Auf der heutigen Präventionskonferenz zur Afrikanischen Schweinepest in Berlin diskutierten Bund und Länder Maßnahmen zur Vorbeugung eines Seuchenausbruchs in Deutschland.

Heute fand auf Einladung des geschäftsführenden Bundeslandwirtschaftsministers Christian Schmidt die Nationale Präventionskonferenz zur Afrikanischen Schweinepest statt.

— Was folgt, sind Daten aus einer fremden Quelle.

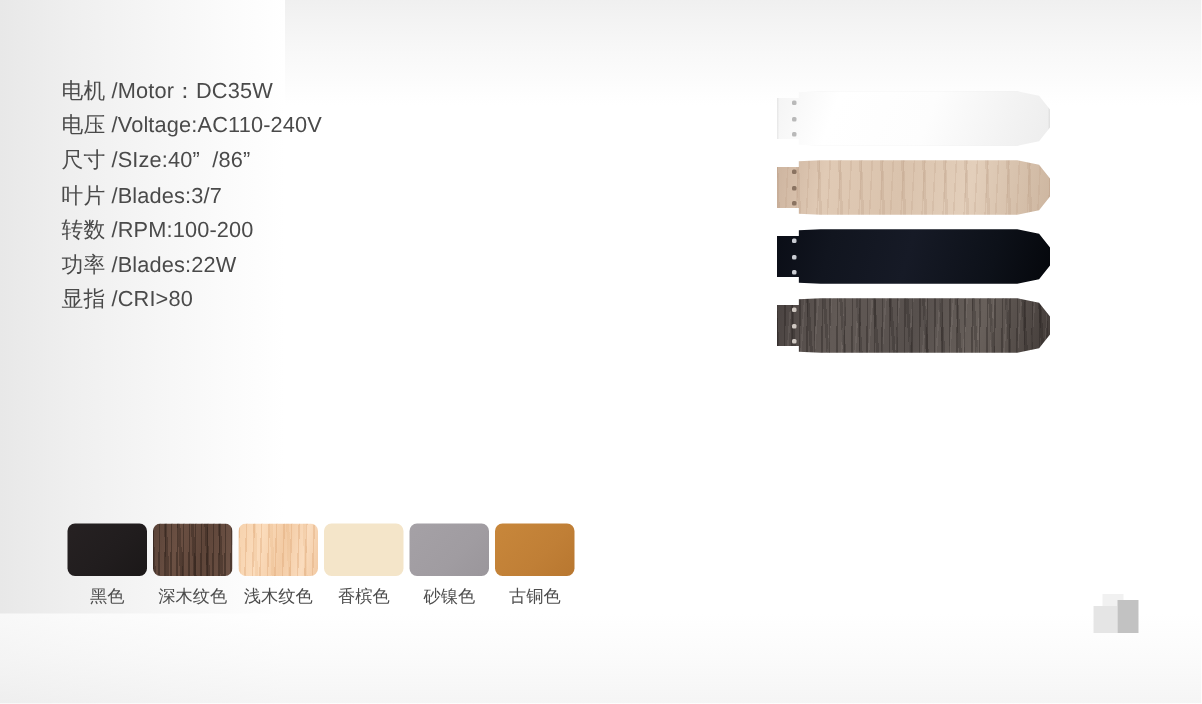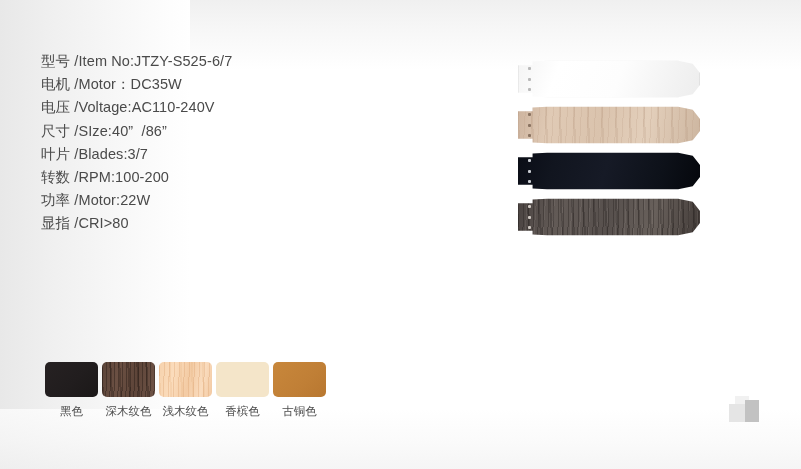"型号 /Item No:JTZY-S525-6/7" div.spec-line { html: <div>型号 /Item No:JTZY-S525-6/7</div> -> none }
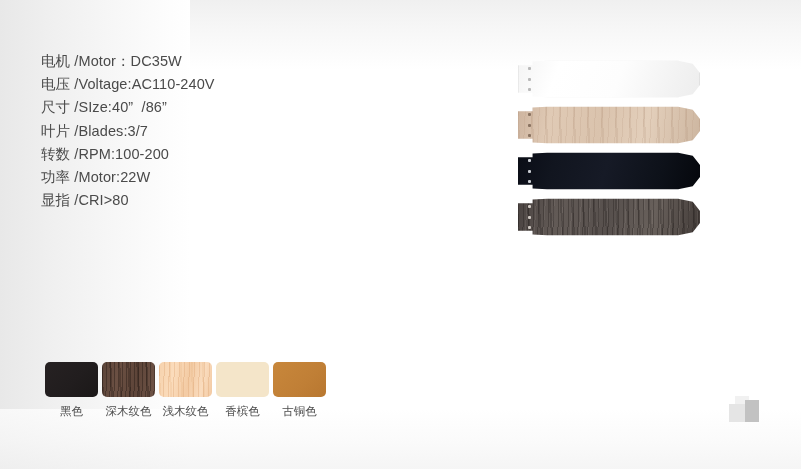"功率 /Motor:22W" div.spec-line { text: /Motor:22W -> /Blades:22W }
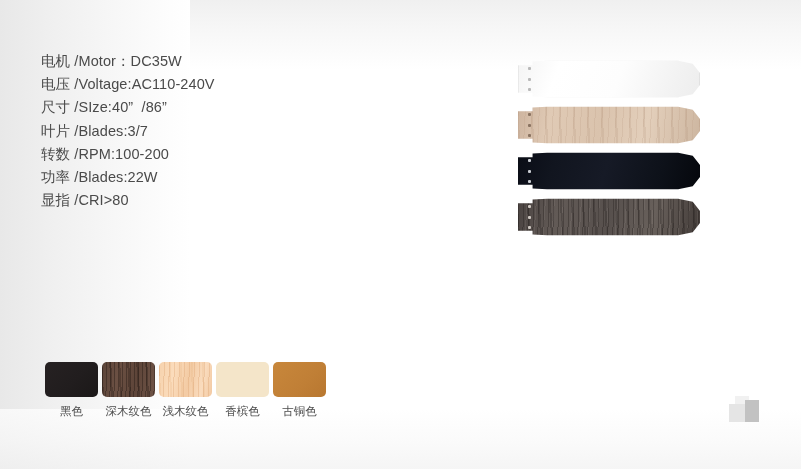"黑色" .swatch-row { top: 362px -> 349px }
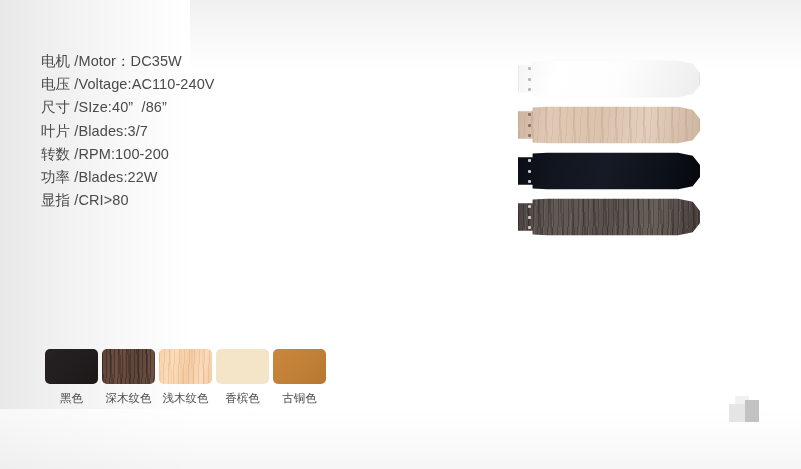"砂镍色" div.swatch-cell { html: none -> <div> <div></div> <div>砂镍色</div> </div> }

Im Kern ging es darum, wie Bund, Länder und Verbände ihre Maßnahmen zur Vorbeugung eines Seuchenausbruchs bestmöglich koordinieren können.

Notfallübungen mit Polen und angrenzenden Bundesländern

Wie Minister Schmidt erklärte, stellt die Einschleppung der Afrikanischen Schweinepest, insbesondere über die Mitnahme von ASP-Virus kontaminierten Lebensmitteln durch Reisende und LKW-Fahrer sowie über die unsachgemäße Entsorgung dieser Lebensmittel, für Deutschland eine große Gefahr dar. Schon 2014, unmittelbar nach den ersten ASP-Fällen in den baltischen Staaten und Polen, habe man eine umfassende mehrsprachige Informationskampagne gestartet. Ziel ist es, vor allem die Biosicherheit entlang der Verkehrswege zu sichern. Dazu sollen in den kommenden Tagen auch Übungen mit Polen und den angrenzenden Bundesländern stattfinden, bei denen Notfallpläne für den Fall eines Ausbruchs durchgespielt werden.

 

Koordiniertes Vorgehen aller Beteiligten notwendig

Auf der Präventionskonferenz wurde betont, dass ein koordiniertes Vorgehen aller Beteiligten erforderlich ist, um den Ausbruch der Afrikanischen Schweinepest in Deutschland zu verhindern. Bundesminister Schmidt stellte  die Maßnahmen zur Vorbeugung eines Seuchenausbruchs in Deutschland vor, die konzertiert ineinandergreifen und sich ergänzen. Kernelemente der Strategie seien Aufklärung, Rechtssetzung, Intensivierung der Forschung (national und international), Einhaltung der Hygienevorschriften in der Schweinehaltung und beim Umgang mit Wildschweinen sowie die Reduzierung der Schwarzwildbestände.

Von besonderer Bedeutung sei dabei das Zusammenwirken von Bund, Ländern und Verbänden sowie der enge Schulterschluss mit den bereits betroffenen Ländern unter Einbindung der EU, der Welttiergesundheitsorganisation OIE sowie der FAO.